Article Text


P90 α-1 antitrypsin (a1AT) polymers cause extreme hepatocyte ageing
  1. M Mela1,
  2. S Davies1,
  3. S Verma1,
  4. P Tachtatzis1,
  5. E Miranda2,
  6. D A Lomas2,
  7. N Coleman3,
  8. G Alexander1
  1. 1Addenbrooke's Hospital
  2. 2Clinical Institute for Medical Research, University of Cambridge
  3. 3Department of Pathology, University of Cambridge


Introduction a1AT, synthesised predominantly in the liver, is the archetypal inhibitor of the serpin protein family. a1AT deficiency is a common inherited disorder; Glu342Lys substitution causes abnormal folding of mutant protein, which may polymerise and aggregate in the endoplasmic reticulum. a1AT aggregates are the histological hallmark of a1AT-related liver disease but it is unclear how aggregates induce liver injury.

Aim To determine whether hepatocytes containing polymerised-a1AT (pa1AT) had accelerated ageing manifest as shortened telomeres.

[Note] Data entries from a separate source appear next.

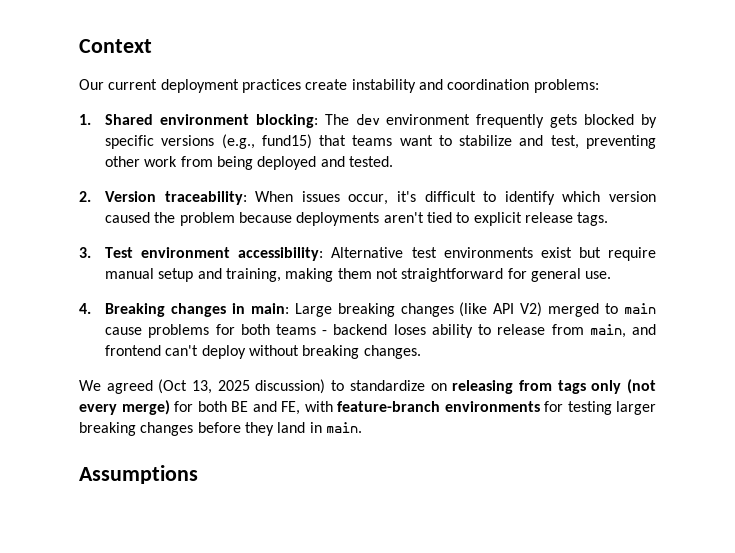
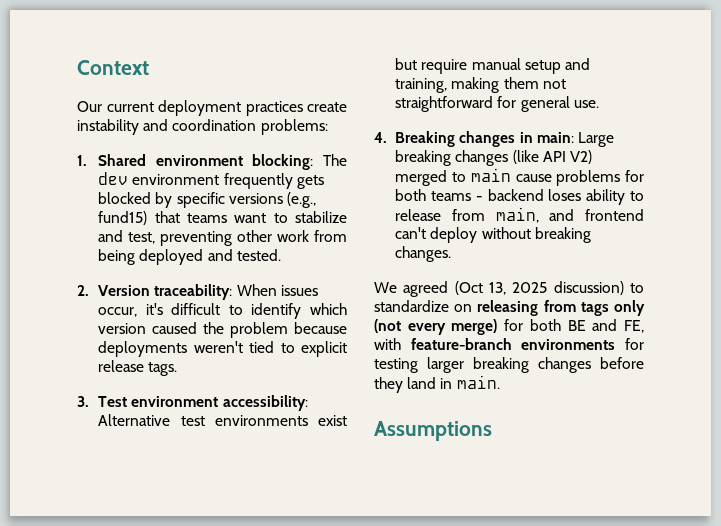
- 2. Version traceability: When issues occur, it's difficult to identify which version caused the problem because deployments aren't tied to explicit release tags.
+ 2. Version traceability: When issues occur, it's difficult to identify which version caused the problem because deployments weren't tied to explicit release tags.

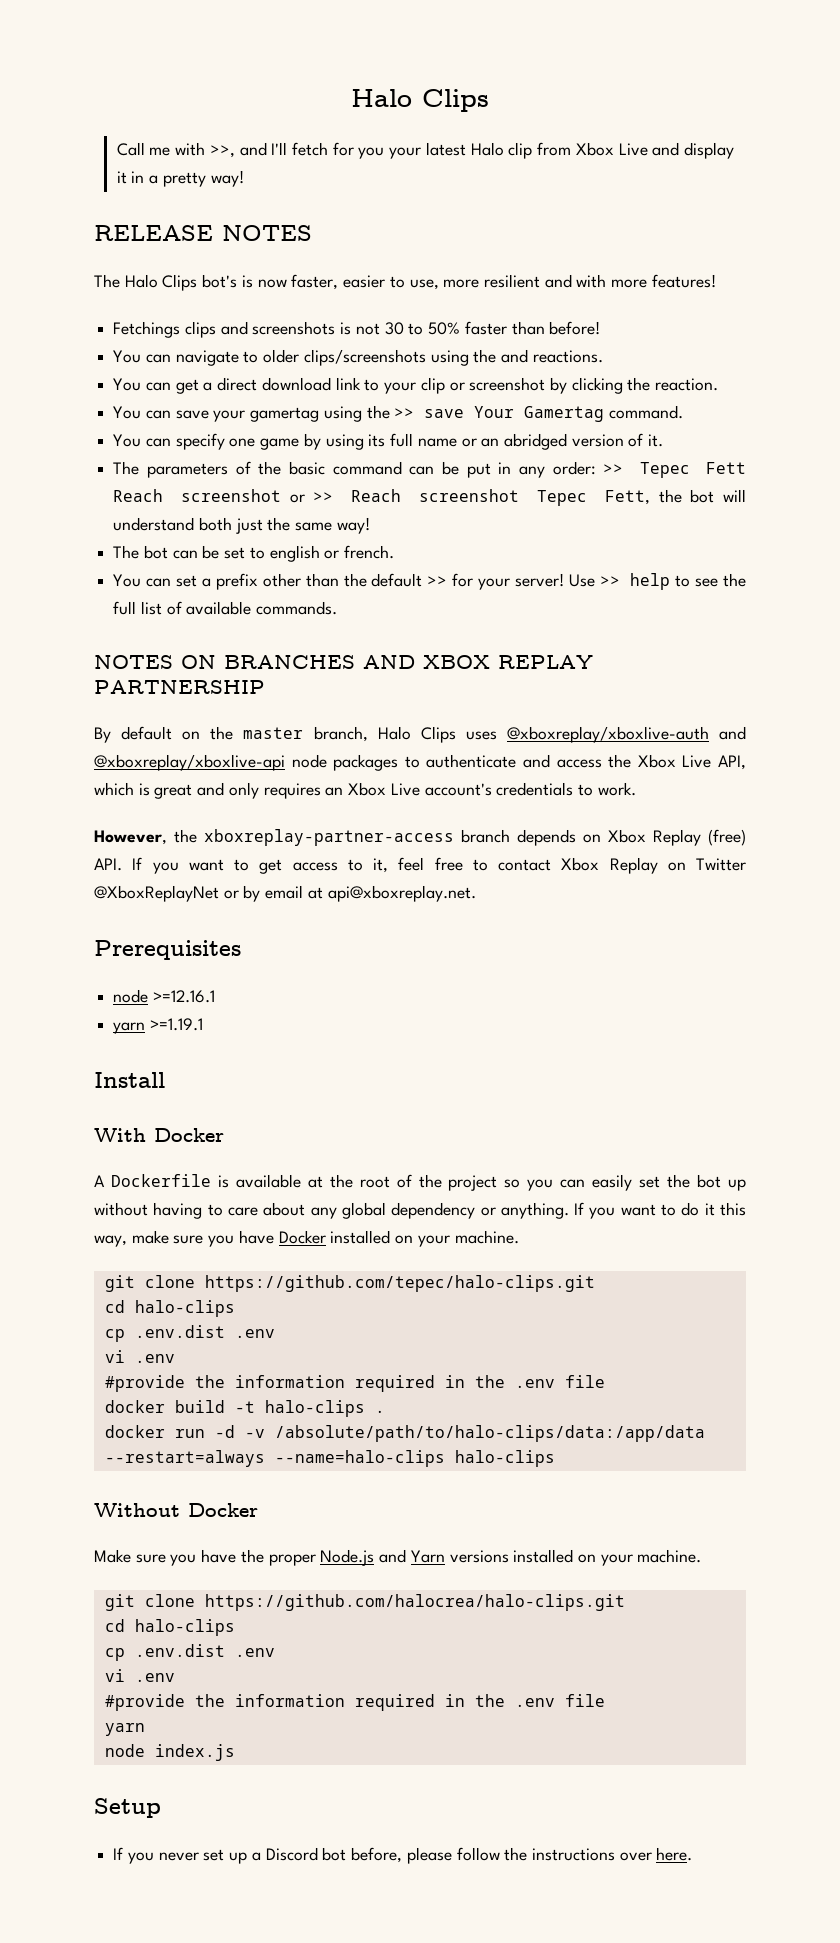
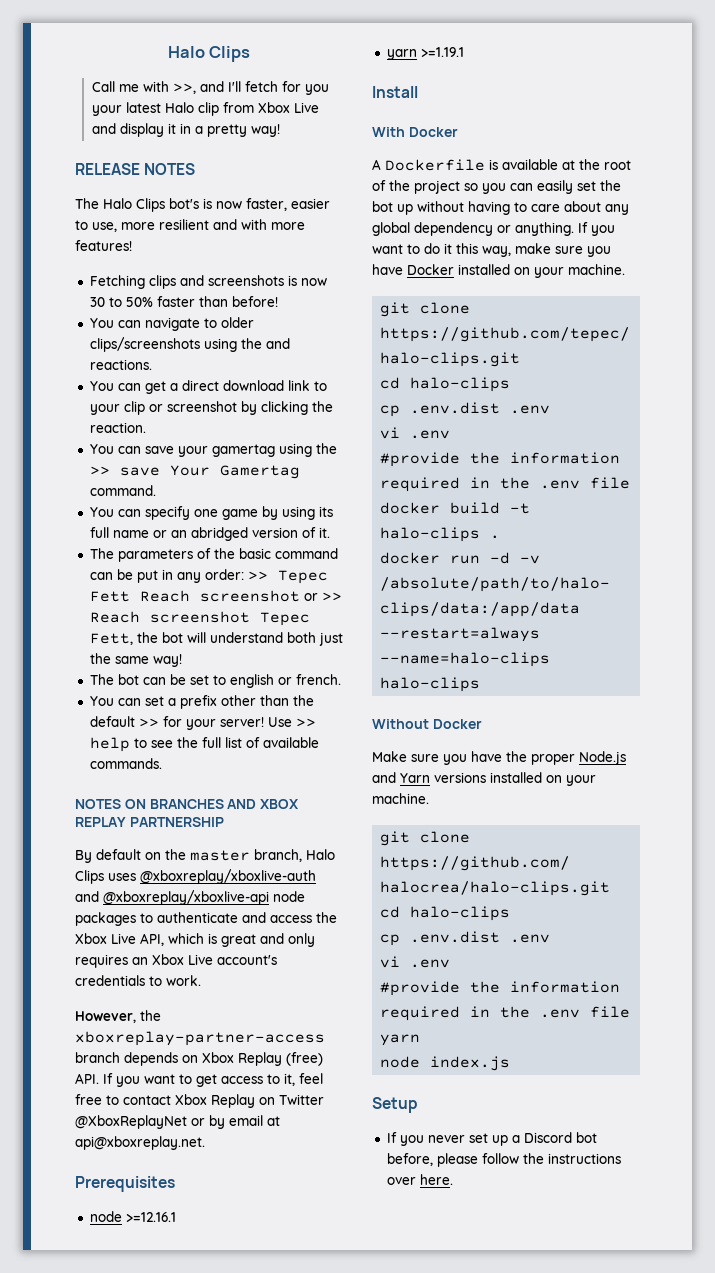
- Fetchings clips and screenshots is not 30 to 50% faster than before!
+ Fetching clips and screenshots is now 30 to 50% faster than before!

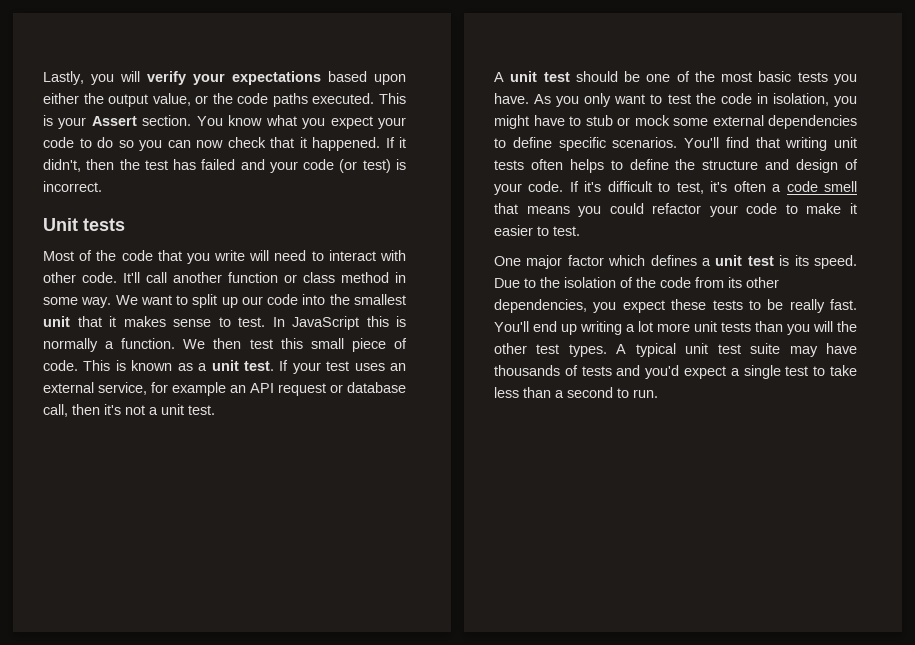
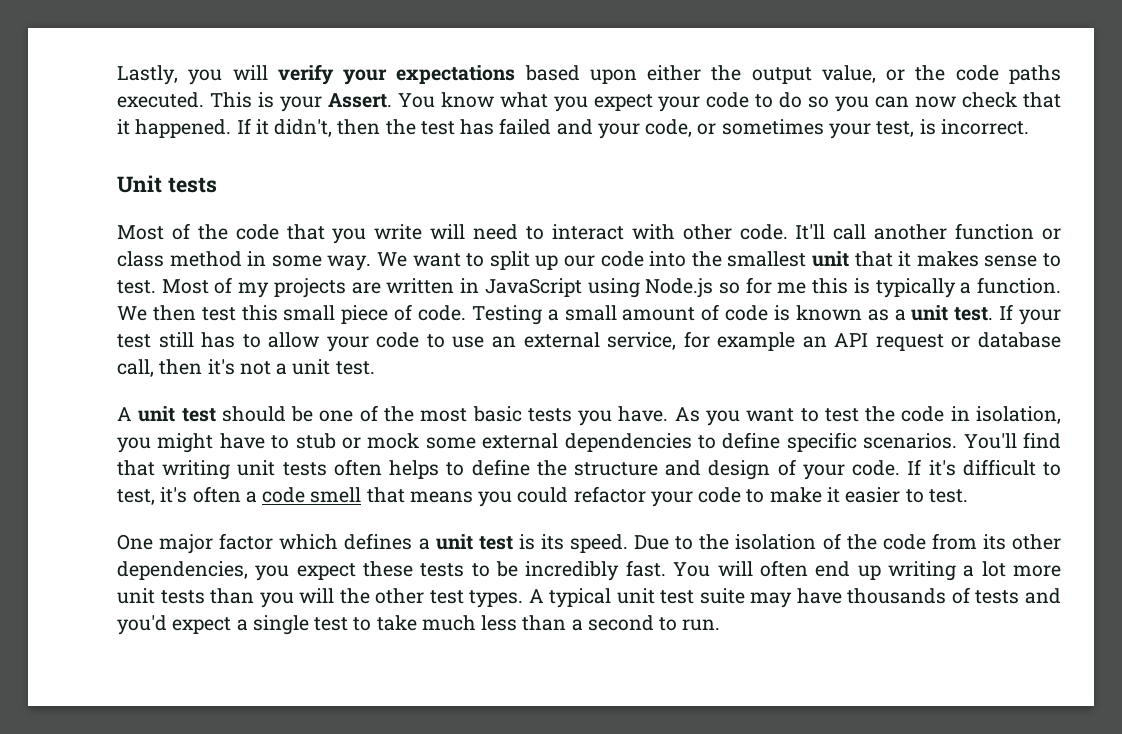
- This is your Assert section.
+ This is your Assert.
- If it didn't, then the test has failed and your code (or test) is incorrect.
+ If it didn't, then the test has failed and your code, or sometimes your test, is incorrect.
- In JavaScript this is normally a function.
+ Most of my projects are written in JavaScript using Node.js so for me this is typically a function.
- This is known as a unit test.
+ Testing a small amount of code is known as a unit test.
- If your test uses an external service, for example an API request or database call, then it's not a unit test.
+ If your test still has to allow your code to use an external service, for example an API request or database call, then it's not a unit test.
- As you only want to test the code in isolation, you might have to stub or mock some external dependencies to define specific scenarios.
+ As you want to test the code in isolation, you might have to stub or mock some external dependencies to define specific scenarios.
- Due to the isolation of the code from its other dependencies, you expect these tests to be really fast. You'll end up writing a lot more unit tests than you will the other test types.
+ Due to the isolation of the code from its other dependencies, you expect these tests to be incredibly fast. You will often end up writing a lot more unit tests than you will the other test types.
- A typical unit test suite may have thousands of tests and you'd expect a single test to take less than a second to run.
+ A typical unit test suite may have thousands of tests and you'd expect a single test to take much less than a second to run.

Method Liver biopsy sections were studied from 60 patients with a1AT- related liver disease with a broad spectrum of fibrosis, recruited from the Cambridge metabolic liver clinic (30 were homozygous and 30 heterozygous). Comparison was made with sections from 20 age and sex matched time zero biopsies obtained at liver transplant. Mean hepatocyte telomere length, a reflection of age, was measured by quantitative fluorescent in situ hybridisation (QFISH) with a PNA Cy5 probe. Nuclei were identified with DAPI, hepatocytes with antibody against hepar-1 and pa1AT with specific mouse monoclonal antibody (2C1). Images were obtained and analysed using the Olympus ScanR software system (Abstract P90 figure 1). Statistical analysis used Graph Pad Prism.

Abstract P90 Figure 1

QFISH image which highlights the a1AT polymers (shown as bright white speckles), surrounding some of the affected hepatocytes.

Results Hepatocyte nuclei were larger in patients with both homozygous and heterozygous a1AT deficiency (p=0.002) and had shorter telomeres (p<0.0001) than age and sex matched controls. Homozygous patients had shorter hepatocyte telomeres than heterozygous patients (p=0.003). Hepatocyte nuclei in both homozygous and heterozygous a1AT deficiency were larger in cells with pa1AT compared to neighbouring cells without pa1AT (p=0.002). Hepatocyte telomeres were far shorter in cells that contained pa1AT than neighbouring hepatocytes without pa1AT (p<0.0001, Abstract P90 figure 2). Hepatocytes with pa1AT showed additional telomere shortening with increased age (p=0.0002). Fibrosis stage was related to telomere shortening- telomeres shortened as the stage of fibrosis increased.

Abstract P90 Figure 2

Hepatocyte telomere length in patients with a1AT deficiency with or without polymerised a1AT.

Conclusion Senescence, characterised by increased nuclear size and shortened telomeres, was present in hepatocytes from patients with both homozygous and heterozygous a1AT related liver disease. The novel 2C1 antibody showed that these markers of senescence were even more marked in cells expressing pa1AT. The steps between pa1AT expression and accelerated senescence are a clear target for therapeutic intervention.